Code conventions#

Often, these conventions have been derived from having had issues where a different approach has been used, so existing code may need updating to match these conventions.

These conventions are a supplement to the code formatting imposed by tools like black, isort, flake8 and ruff which are run as part of the routine tests in the relevant repositories.

These are conventions - there will be times where they should be ignored.

The overriding theme for the following is to ensure readability. Readable code is easier to review, easier to maintain, and easier to extend with future functionality.

Standard tools#

“Standard” tools should be used when appropriate (collections, itertools from the python standard library; iris, numpy, ANTS, etc).

Modular code#

Modular code - i.e. code that is broken up into small functions/methods - is easier to read, understand and maintain than large, monolithic functions. Other advantages include that it is easier to document, test, and reuse functions/methods when the code is modular. For these reasons, modular code is preferred.

Deprecated code#

New code contributions should not call any deprecated code. Similarly, code edits in areas where deprecated code is called (e.g. due to dependency updates) should be updated to avoid the deprecated code.

Warning

Python suppresses deprecation warnings by default (see DeprecationWarning).

Running the unit tests does enable deprecation warnings, and is configured to treat warnings as errors, so deprecations should trigger test failures.

As such, FutureWarning is the recommended warning to be used when deprecating code, as it is not suppressed by default.

Whitespace#

In both python code and the rose stem workflows:

  1. Spaces should be used, not tabs.

  2. Trailing whitespace should be removed (e.g. cylc instructions here)

Full names for variables, objects, functions, etc#

Variable names should not be truncated (bec tha har to rea) [1] or disemvowelled (bcs tht’s hrdr t rd) [1]. There are exceptions:

  1. coord, lat, lon (but not long because of ambiguity with the data type) are used enough and are standard enough that we should keep using them.

  2. In tests, the pattern xc = cube.coord(axis='x') (and similarly for yc, tc) is used so often that we should keep it for changes to existing tests. Longer names (e.g. lon_coord, time_coord) are preferred for new code.

  3. Consistency with variable names in papers or documentation. Examples include the Raymond filter or using terminology from F03 where appropriate.

  4. Care should be taken with docstrings. Sphinx does use func instead of function and similar. Sphinx warnings for this should trigger an error in the rose-stem suite.

  5. Class methods should follow the classmethod() python convention of using cls as the name of the implicit first argument.

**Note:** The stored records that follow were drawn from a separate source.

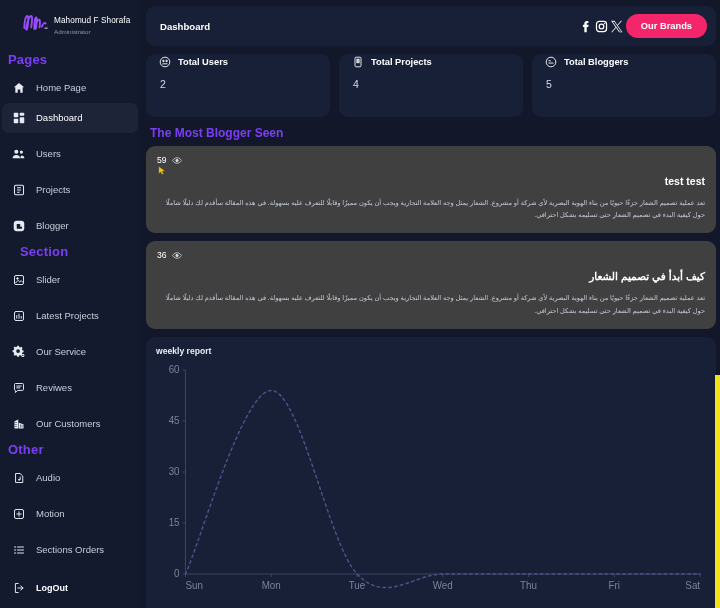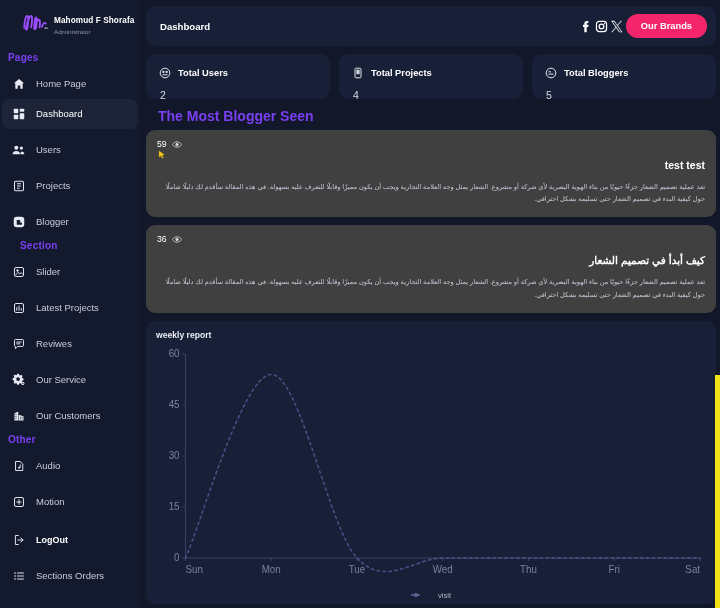"Mahomud F Shorafa" .brand-name { font-weight: bold -> normal }
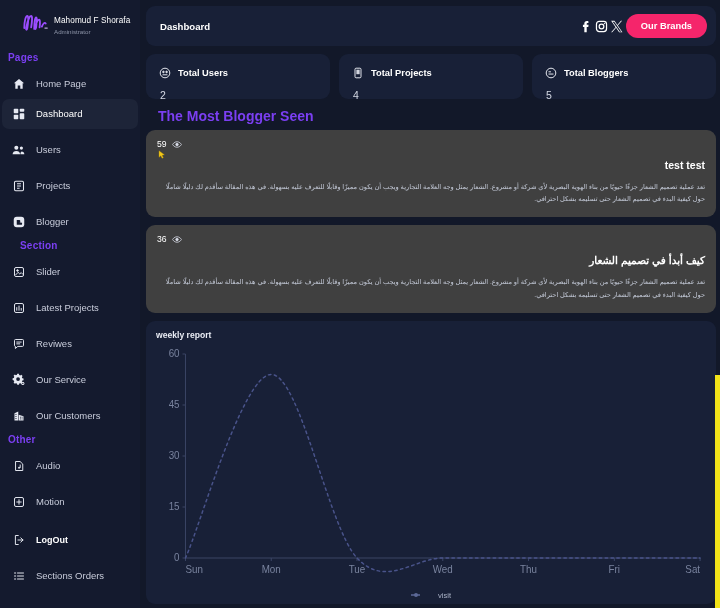"Pages" .section-label { font-size: 10px -> 13px }
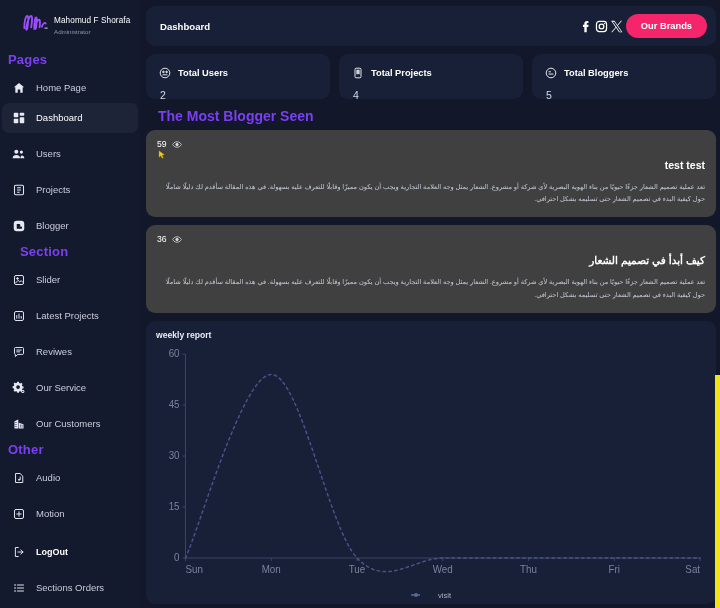"Total Users" .card { height: 45px -> 63px; padding: 12px 12px 12px 12px -> 1px 12px 12px 12px }
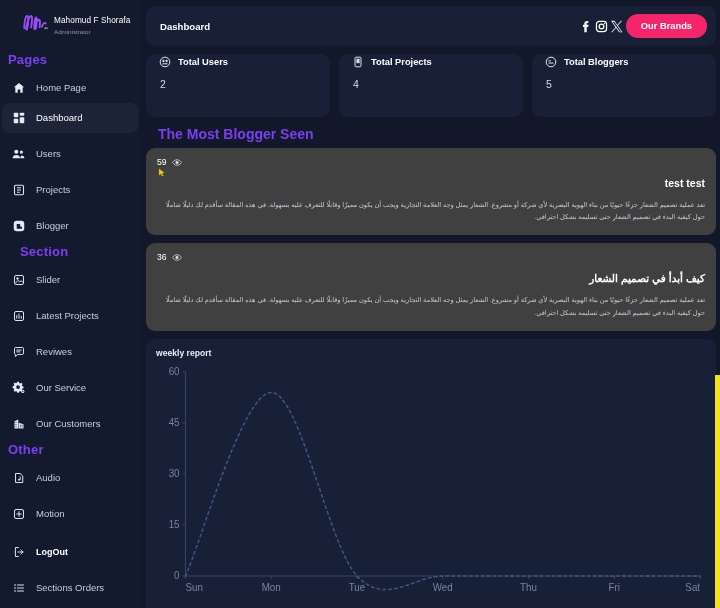"The Most Blogger Seen" .most-seen { font-size: 14px -> 12px; margin: 0 0 6px 12px -> 0 0 6px 4px }
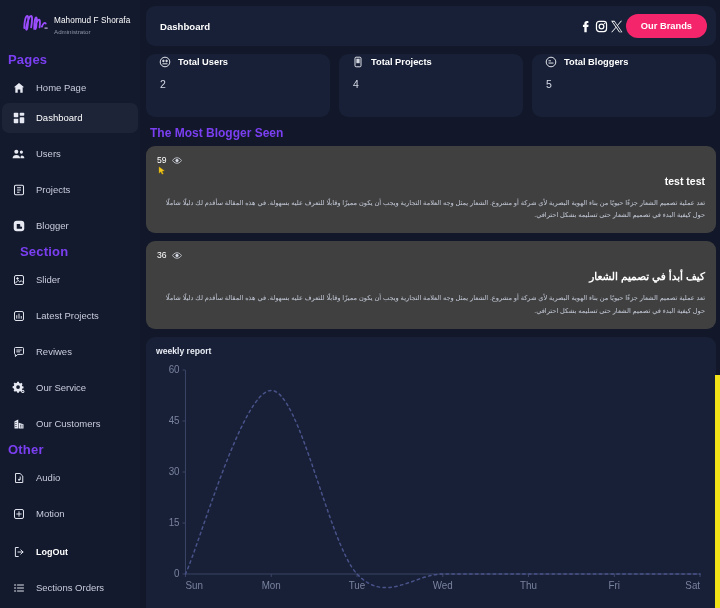"Reviwes" div.nav-item { order: before "Our Service" -> after "Our Service" }
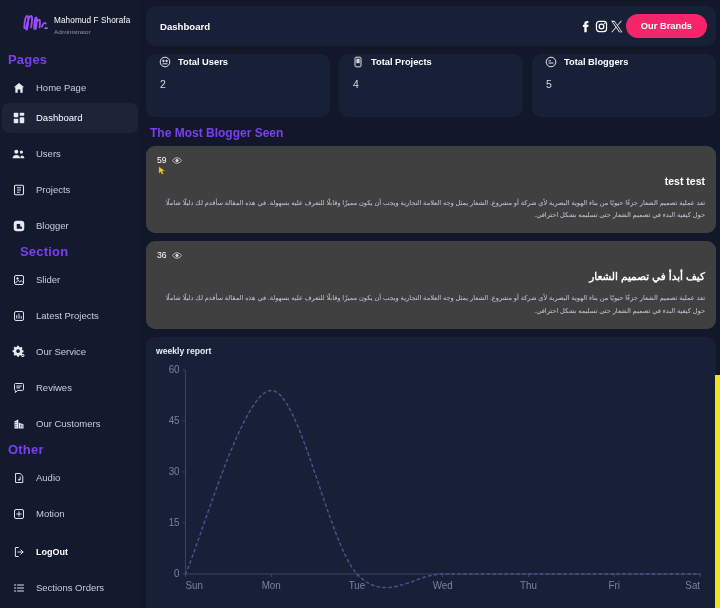"LogOut" div.nav-item { order: before "Sections Orders" -> after "Sections Orders" }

Existing variable names that don’t follow this convention should be updated as encountered. It is strongly preferred to have either a separate ticket, or the first or last commit on a branch for updating legacy names. This makes it easier to distinguish between readability and functional changes when reviewing.

Functions that return booleans (i.e. True or False) should usually be prefixed with is, e.g. is_periodic or _is_global.

Names should be chosen for clarity and readability. Try to avoid the risk of confusion - for example, don’t use the variable name match in a block of code using regular expressions unless it is an re.Match object.

Assert#

assert must only be used in tests, rather than library or application code (it can be disabled with an environment variable or command line switch, which can make debugging painful).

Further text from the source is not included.